Roderick died March 11 at his home in Honolulu after a struggle with heart problems and pneumonia, friends and family said.
He was an avid journalist to the end, completing a memoir about his restored farmhouse in Kamakura, Japan, and writing his final piece for AP last month, a personal reflection on China.
Roderick was a leading China watcher for decades, covering the country from its pre-revolution days to the economic reforms of the 1980s. Reporting on Chinese events from the outside in the years after Mao's victory in China's civil war, he reopened AP's bureau in Beijing in 1979.
Chinese Premier Chou En-lai once praised Roderick as the journalist who "opened the door" to China for foreign news media.

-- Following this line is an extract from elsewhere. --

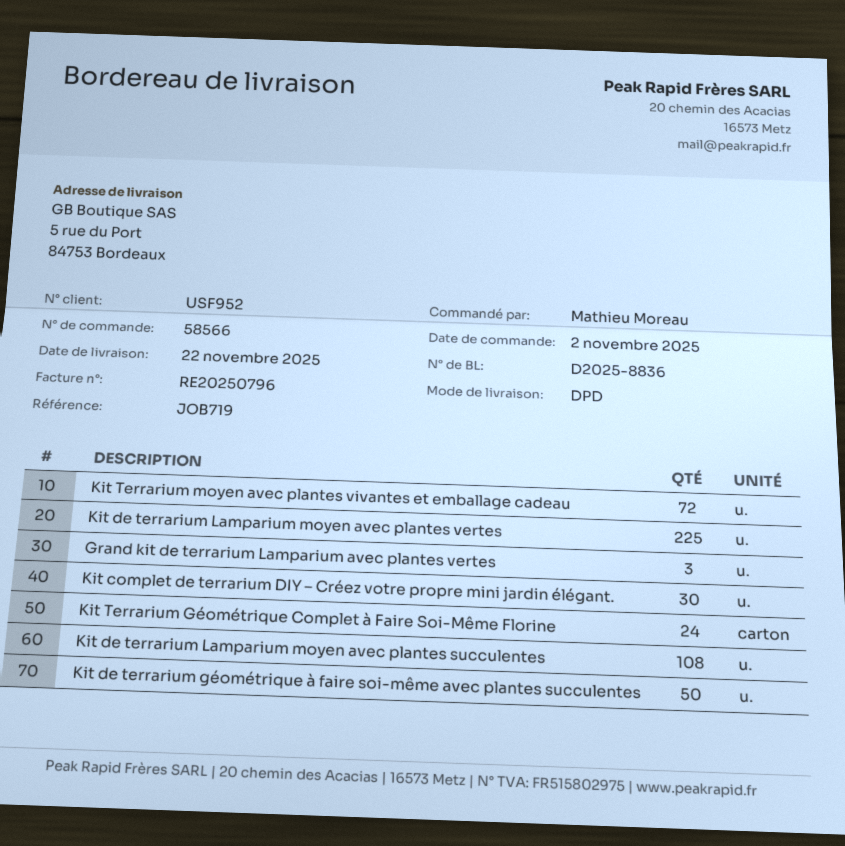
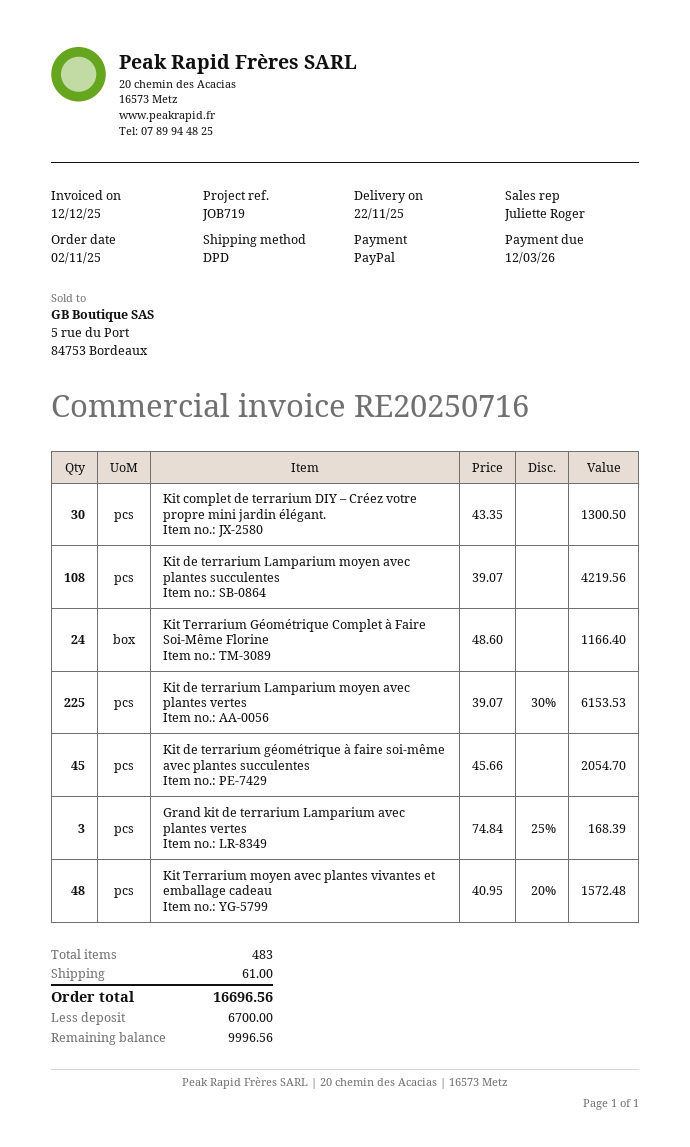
invoice number: RE20250796 -> RE20250716
Kit Terrarium moyen avec plantes vivantes et emballage cadeau: 72 -> 48
Kit de terrarium géométrique à faire soi-même avec plantes succulentes: 50 -> 45

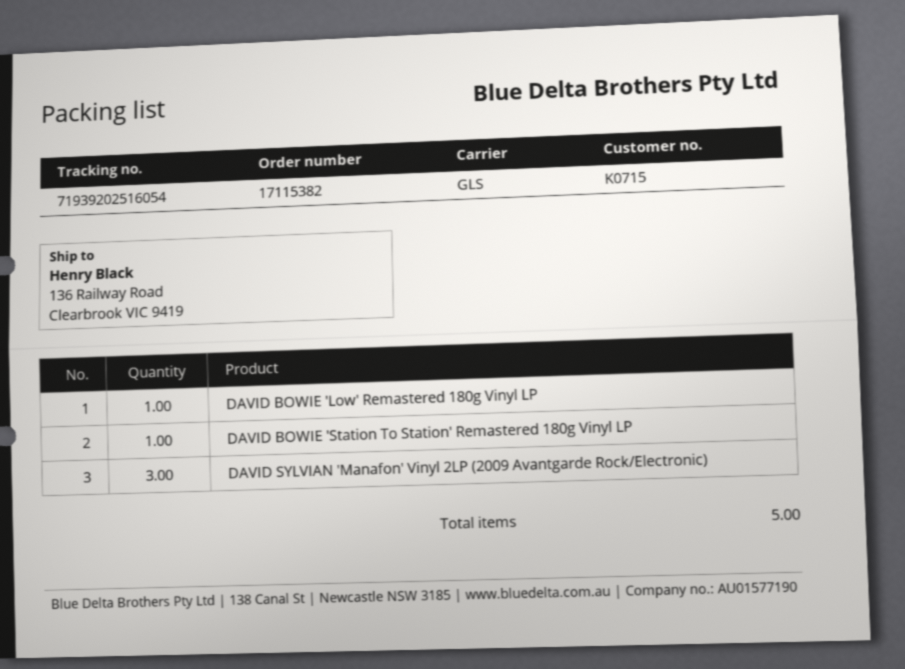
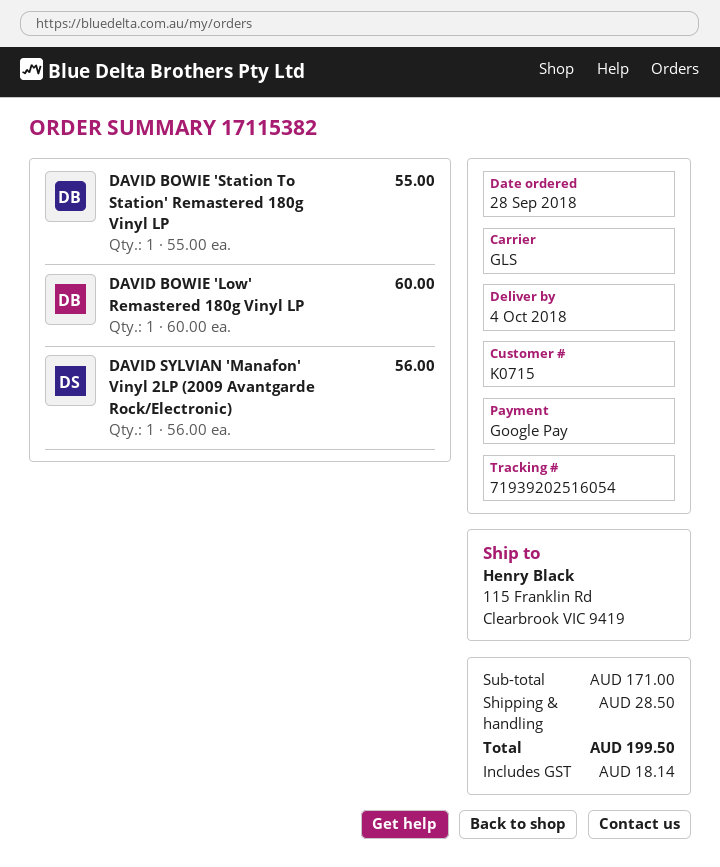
ship to: 136 Railway Road, Clearbrook VIC 9419 -> 115 Franklin Rd, Clearbrook VIC 9419
DAVID SYLVIAN 'Manafon' Vinyl 2LP (2009 Avantgarde Rock/Electronic): 3 -> 1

Roderick's career with AP spanned five decades with postings in Asia, Europe and the Middle East. In 1977 he was named an AP special correspondent -- one of only a handful -- and in 1985 the Japanese government honored him with its Order of the Sacred Treasure.
China was his passion, and a high point in his life came when as a 31-year-old reporter he spent seven months living among the communist rebel leadership in their capital, Yan'an, in central China between 1945 and 1947.
The city was flattened by Japanese bombers in 1938, and by the mid-1940s was a dusty honeycomb of thousands of caves dug out of the hills on the edge of the Gobi Desert. Mao and his communist followers had gathered in the city in 1935, at the end of their "Long March" across China to escape their Nationalist Chinese foes.
In his book, "Covering China," Roderick detailed how at meals, during dances and in conversations he took stock of Mao, Chou and other top communists -- men who would soon rule the most populous nation on Earth.
"I admired the fact that they were trying to do something for the poor Chinese," he said. His opinion of Mao, though, soured with the brutality of communist rule and the failure of communist policies.
After Yan'an, Roderick covered the breakdown of peace talks between the communists and nationalists and the ensuing Chinese civil war from Beijing, Shanghai and Nanjing.
In 1948, he arrived in Amman, Jordan, two weeks after the creation of Israel. During the 1950s he spent time in London and Paris. He covered the fall of the French garrison at Dien Bien Phu, Vietnam, in 1954. After subsequent postings in Hong Kong and Paris, Roderick returned to Asia for good.
Born in 1914, in Waterville, Maine, Roderick was orphaned at 16. He joined AP in Portland, Maine, in 1937 after graduating from Colby College.
In 1942, he moved to AP's office in Washington, D.C., and the following year was drafted into the Army. He was assigned to the Office of Strategic Services, the forerunner of the CIA, and sent to Kunming, capital of China's Yunnan province. After the war, he returned to AP.
Roderick went to Tokyo in 1980 as a special correspondent and roamed Asia. He retired in 1984 at 70, but continued to write background stories for AP on China and the Middle East.